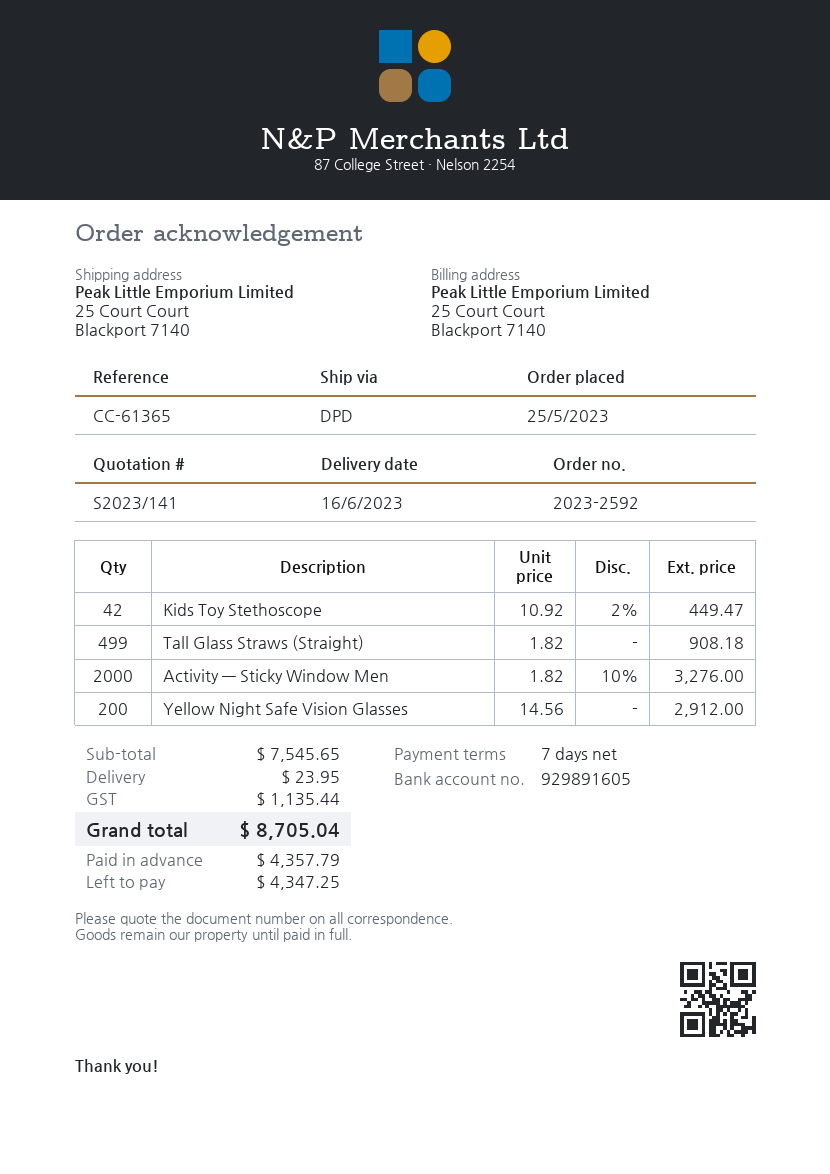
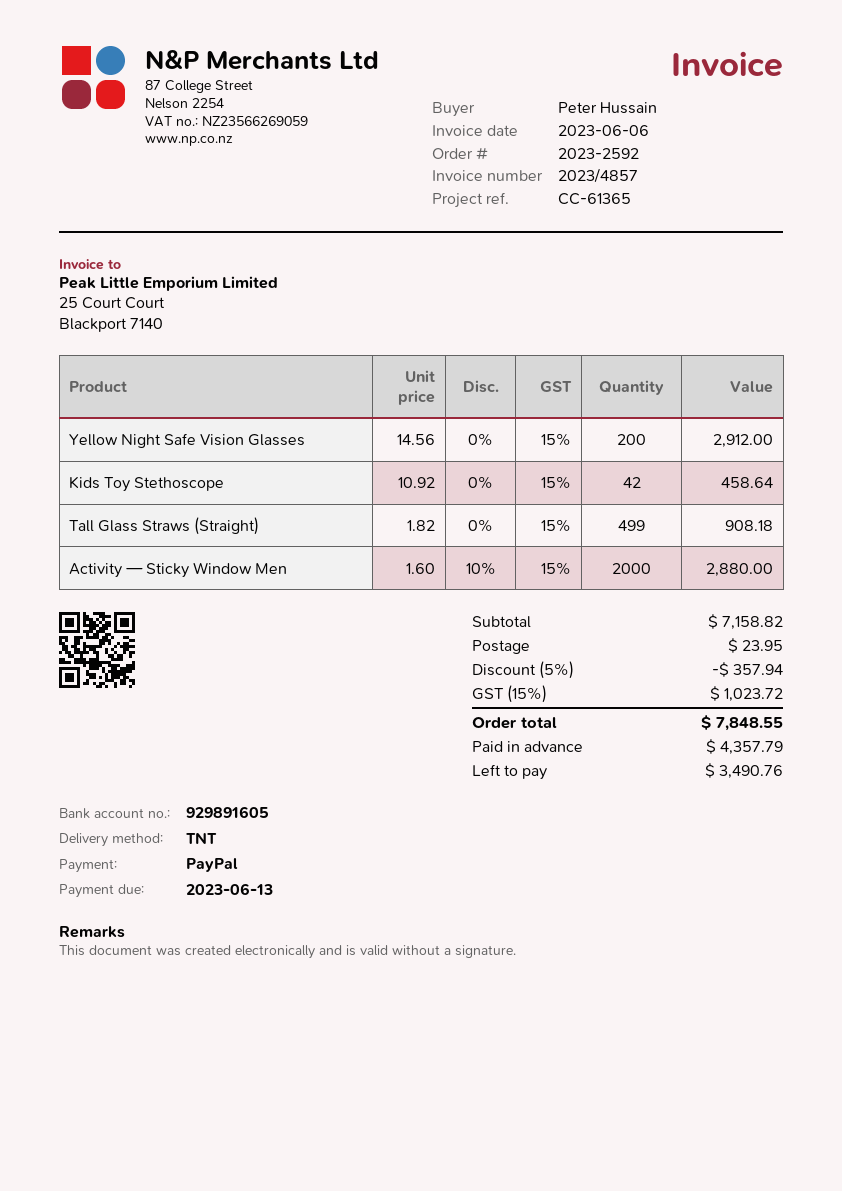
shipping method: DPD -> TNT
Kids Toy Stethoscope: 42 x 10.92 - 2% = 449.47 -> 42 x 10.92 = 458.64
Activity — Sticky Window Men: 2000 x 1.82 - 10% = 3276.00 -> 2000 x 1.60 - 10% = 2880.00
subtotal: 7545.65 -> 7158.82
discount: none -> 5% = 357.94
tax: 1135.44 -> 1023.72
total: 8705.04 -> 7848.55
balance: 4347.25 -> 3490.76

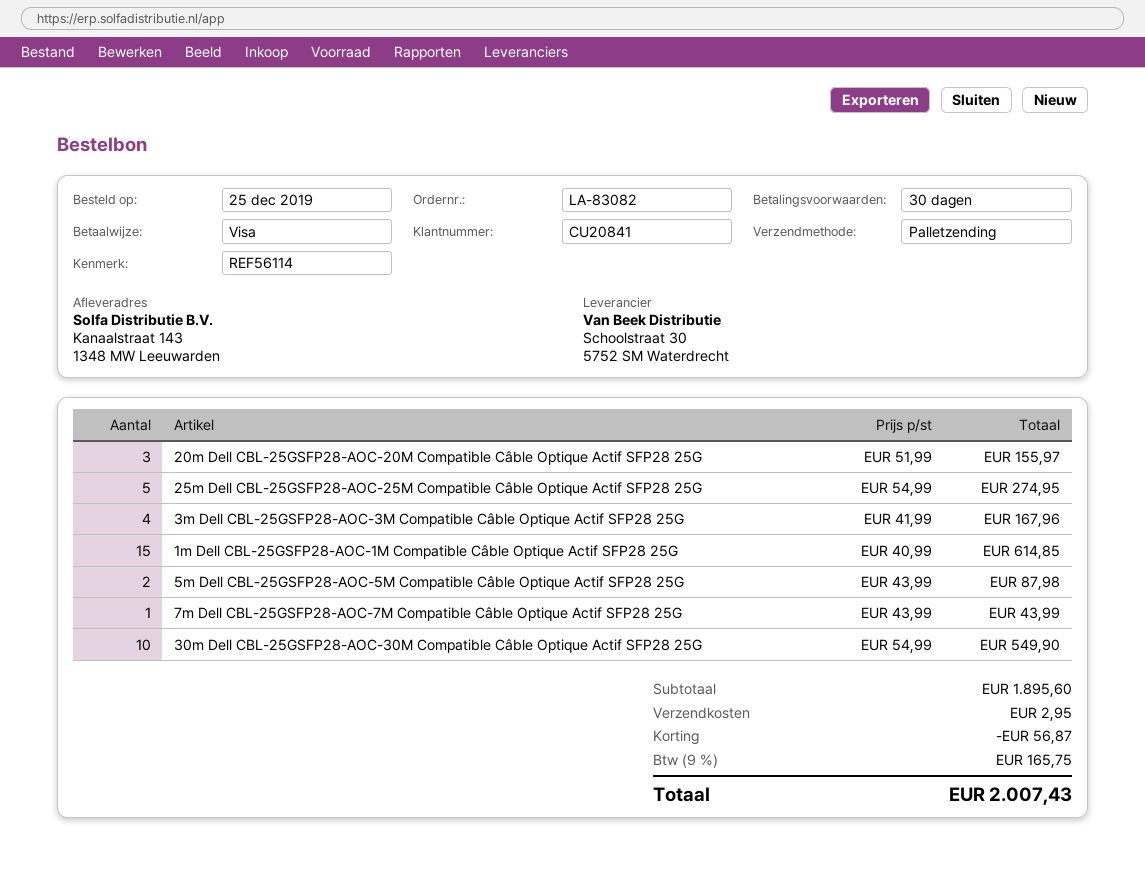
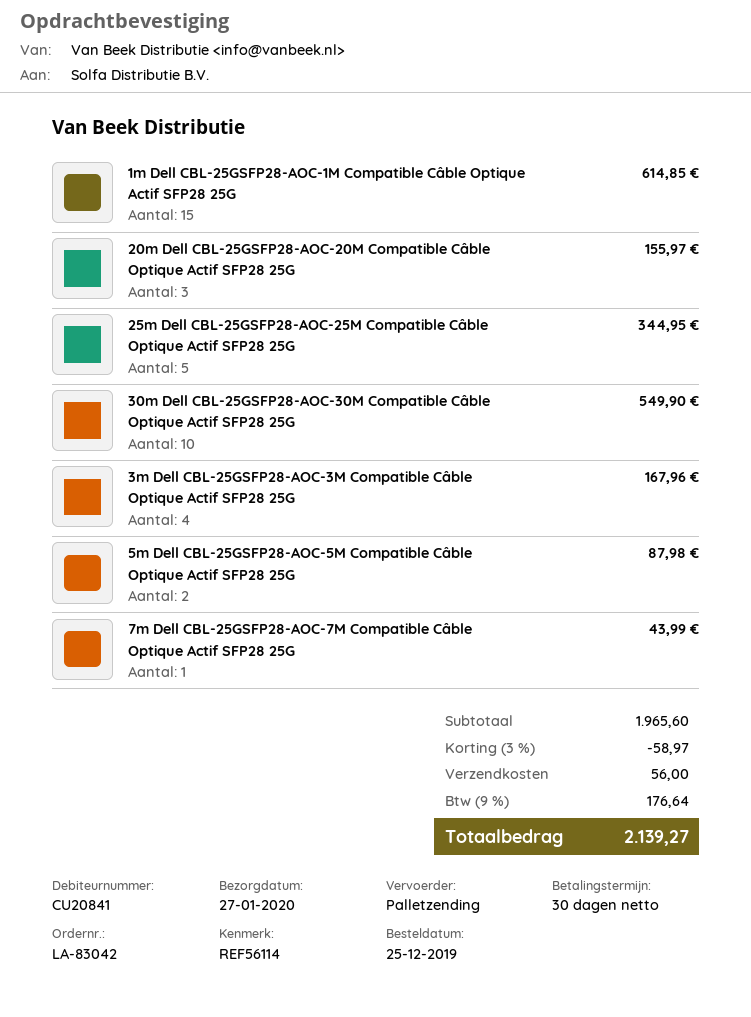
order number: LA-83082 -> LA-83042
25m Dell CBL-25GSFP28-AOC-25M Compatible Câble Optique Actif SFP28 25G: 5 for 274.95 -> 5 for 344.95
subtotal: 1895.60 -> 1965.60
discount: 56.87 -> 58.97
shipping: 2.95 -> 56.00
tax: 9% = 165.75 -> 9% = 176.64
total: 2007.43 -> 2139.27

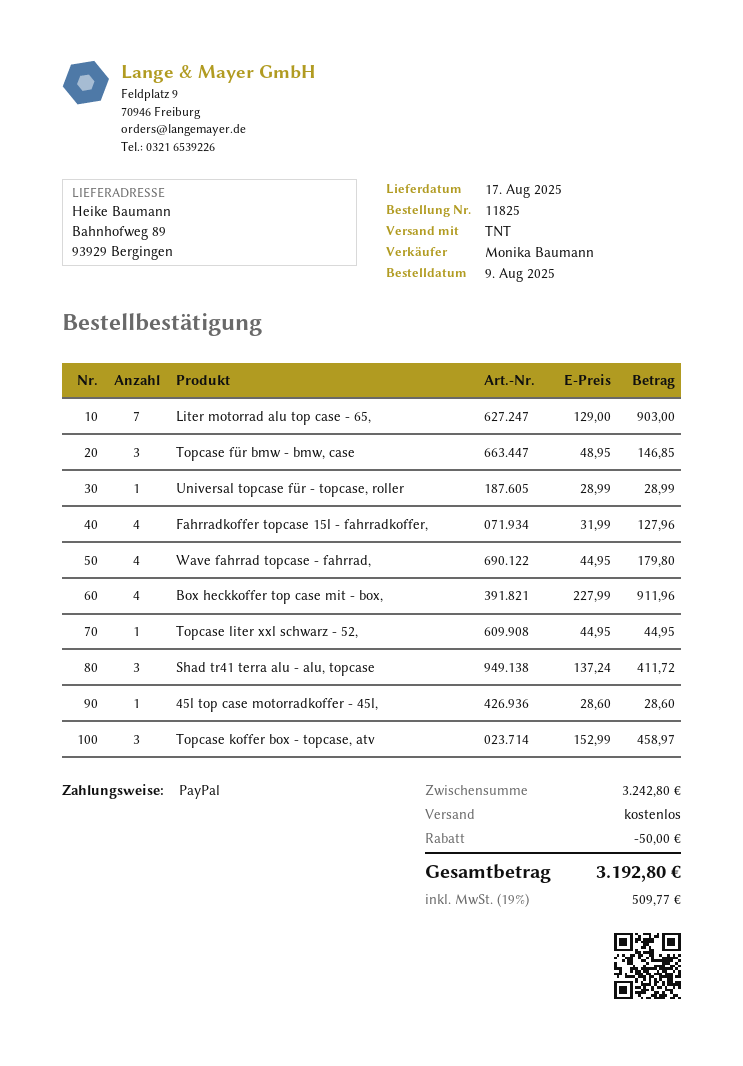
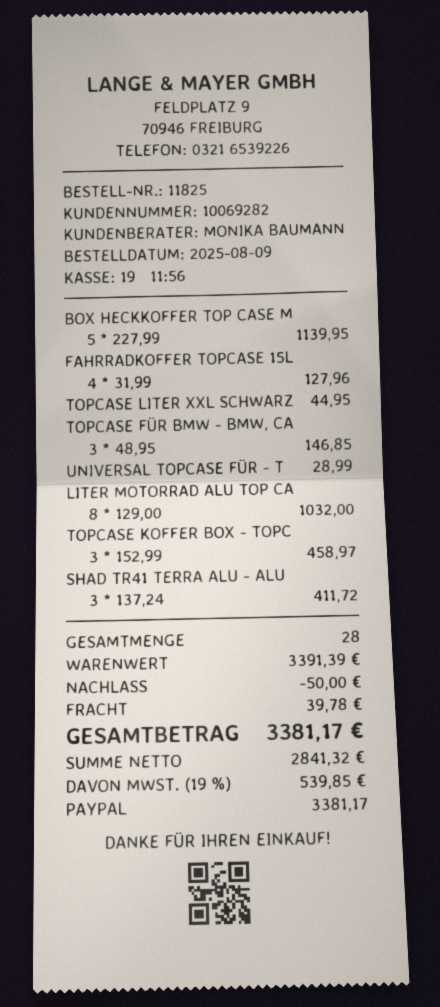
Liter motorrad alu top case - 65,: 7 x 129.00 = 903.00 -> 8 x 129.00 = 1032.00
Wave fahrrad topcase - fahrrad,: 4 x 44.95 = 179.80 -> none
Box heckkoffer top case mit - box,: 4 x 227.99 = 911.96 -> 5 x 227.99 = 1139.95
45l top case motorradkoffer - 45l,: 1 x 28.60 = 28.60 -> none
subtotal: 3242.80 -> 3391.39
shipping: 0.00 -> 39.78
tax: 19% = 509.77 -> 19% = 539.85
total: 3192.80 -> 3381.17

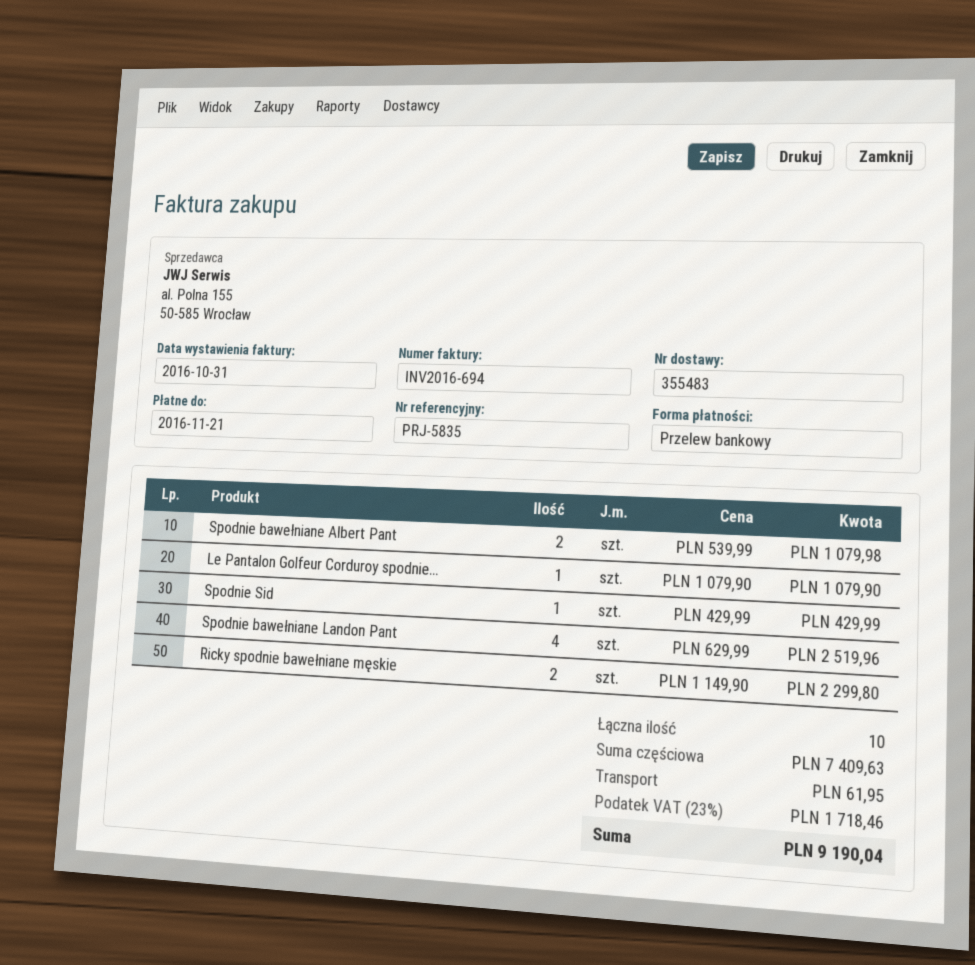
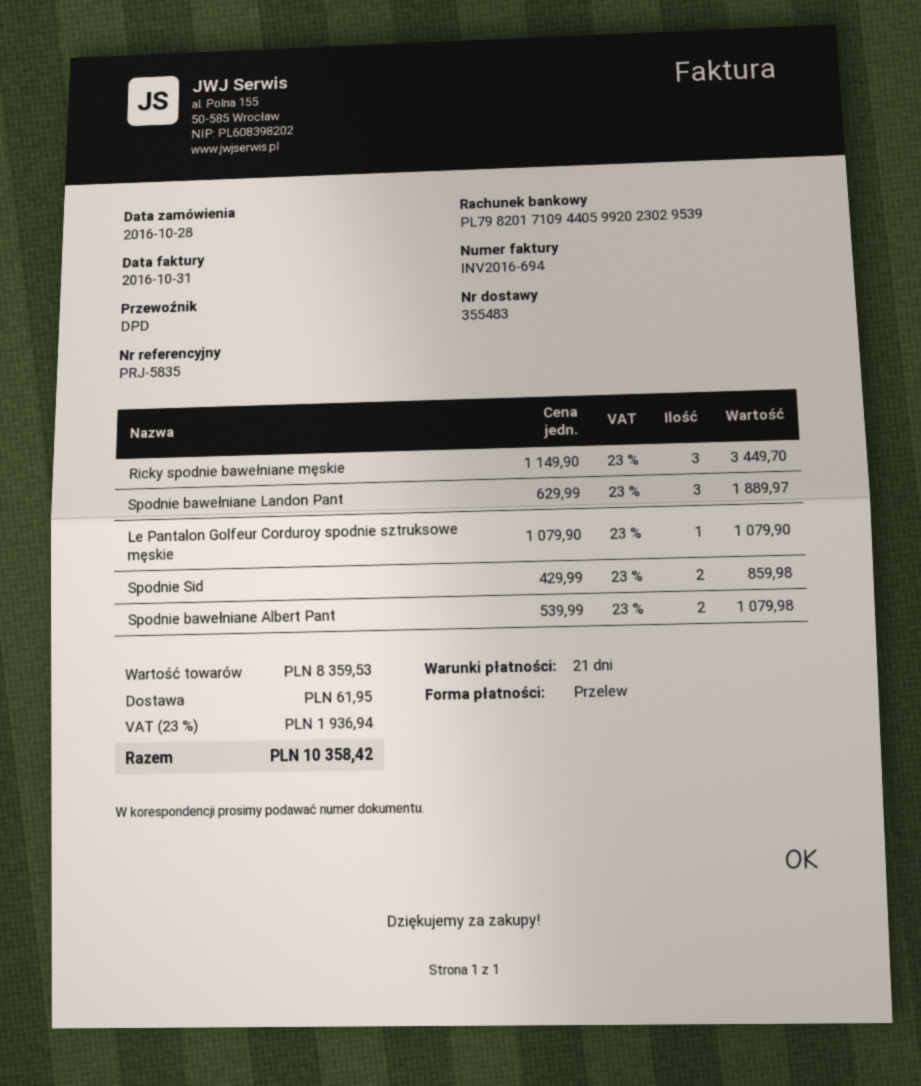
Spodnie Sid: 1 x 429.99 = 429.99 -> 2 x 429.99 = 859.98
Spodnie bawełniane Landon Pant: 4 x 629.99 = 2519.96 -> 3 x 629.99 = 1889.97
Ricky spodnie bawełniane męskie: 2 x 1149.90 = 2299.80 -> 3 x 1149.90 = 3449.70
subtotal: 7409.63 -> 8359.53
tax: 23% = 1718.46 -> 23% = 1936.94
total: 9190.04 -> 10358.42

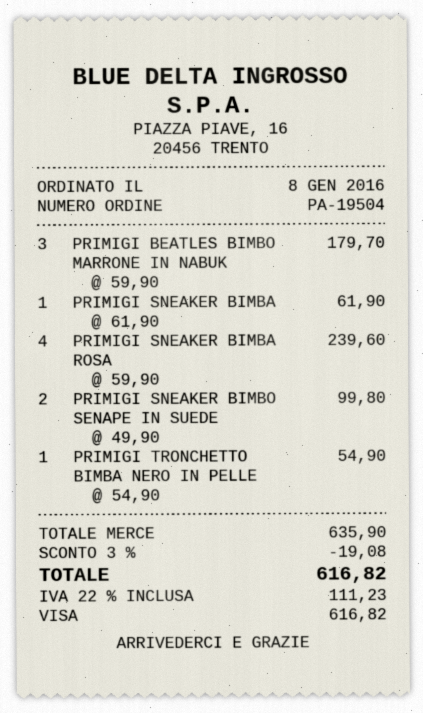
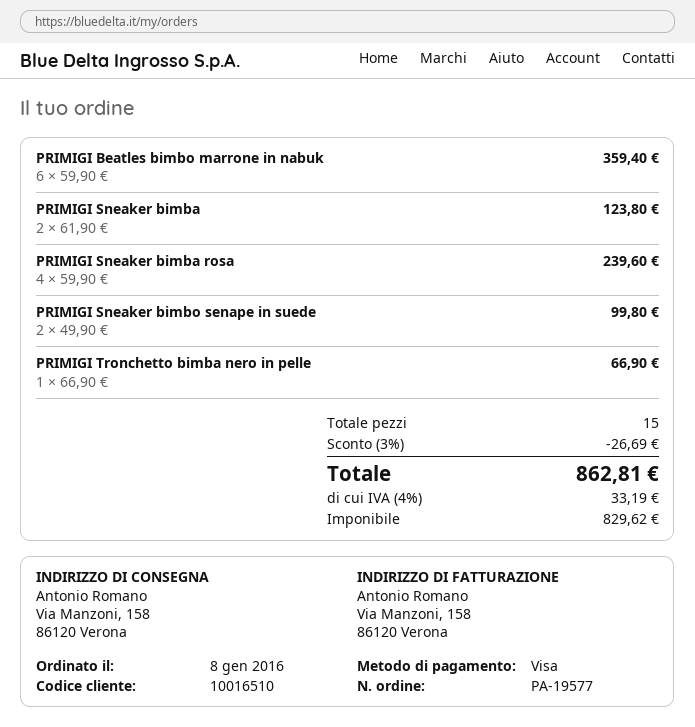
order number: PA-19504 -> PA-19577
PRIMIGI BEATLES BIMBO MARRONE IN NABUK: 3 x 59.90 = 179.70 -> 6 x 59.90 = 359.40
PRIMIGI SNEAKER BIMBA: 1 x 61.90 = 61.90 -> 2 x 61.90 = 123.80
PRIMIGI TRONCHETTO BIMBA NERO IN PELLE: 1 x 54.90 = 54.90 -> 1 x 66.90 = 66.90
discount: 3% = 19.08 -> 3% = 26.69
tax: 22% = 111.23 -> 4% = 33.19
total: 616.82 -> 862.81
# # #
From the opening line of the listing above through the line bearing "order number: LA-83082 -> LA-83042", repeat each line exactly. Drop every picture.

shipping method: DPD -> TNT
Kids Toy Stethoscope: 42 x 10.92 - 2% = 449.47 -> 42 x 10.92 = 458.64
Activity — Sticky Window Men: 2000 x 1.82 - 10% = 3276.00 -> 2000 x 1.60 - 10% = 2880.00
subtotal: 7545.65 -> 7158.82
discount: none -> 5% = 357.94
tax: 1135.44 -> 1023.72
total: 8705.04 -> 7848.55
balance: 4347.25 -> 3490.76

order number: LA-83082 -> LA-83042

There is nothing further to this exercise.